* _What you have to do_
Lines before the one with "Infantry TEST: 2250" are left out; return that line and all that follow it, exactly, through the end of the data.

* _Record excerpts_
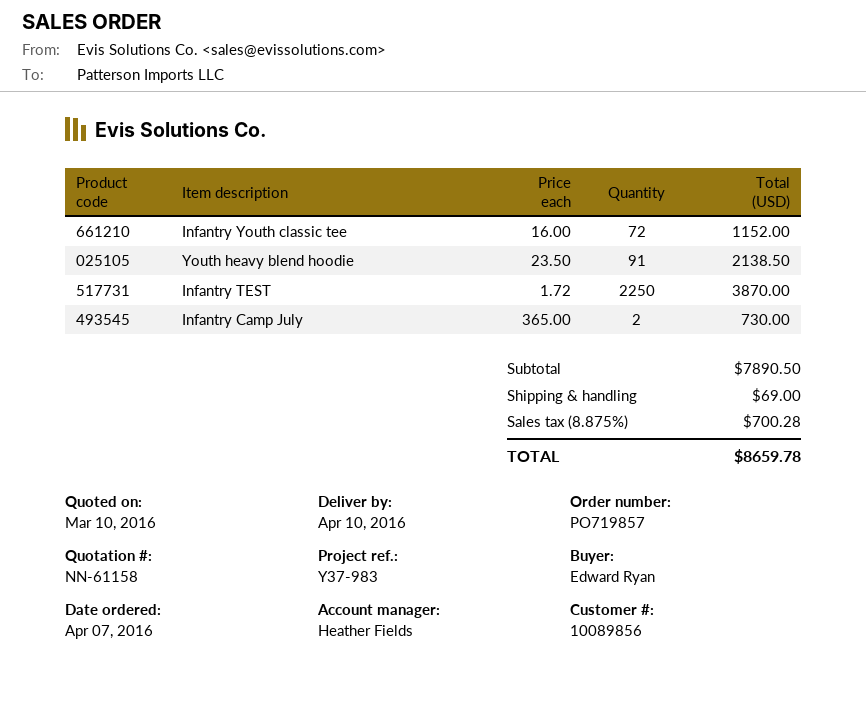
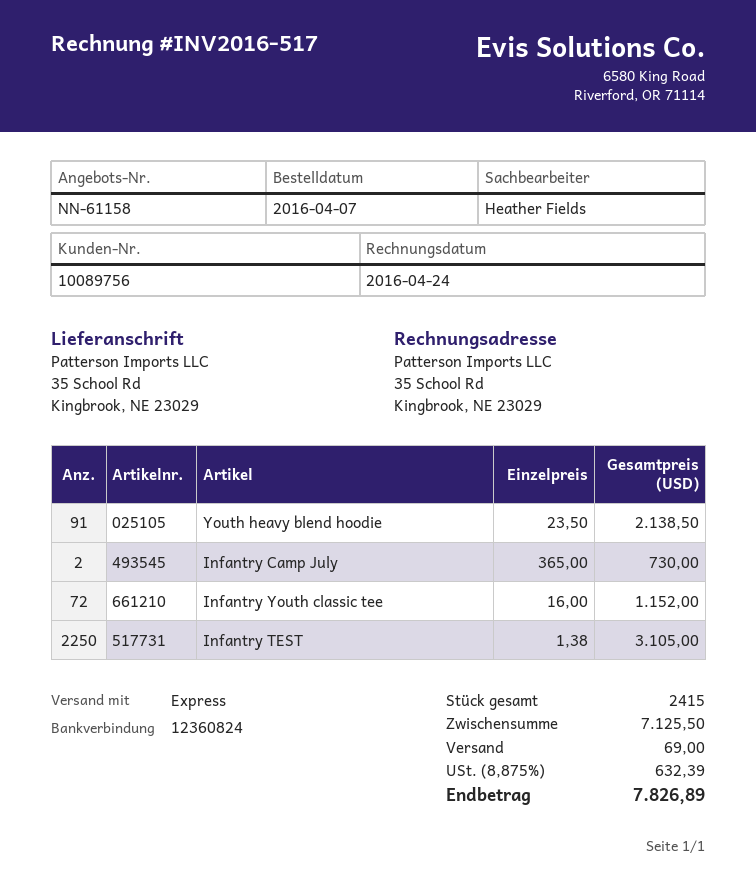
customer number: 10089856 -> 10089756
Infantry TEST: 2250 x 1.72 = 3870.00 -> 2250 x 1.38 = 3105.00
subtotal: 7890.50 -> 7125.50
tax: 8.875% = 700.28 -> 8.875% = 632.39
total: 8659.78 -> 7826.89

* _Your response_
Infantry TEST: 2250 x 1.72 = 3870.00 -> 2250 x 1.38 = 3105.00
subtotal: 7890.50 -> 7125.50
tax: 8.875% = 700.28 -> 8.875% = 632.39
total: 8659.78 -> 7826.89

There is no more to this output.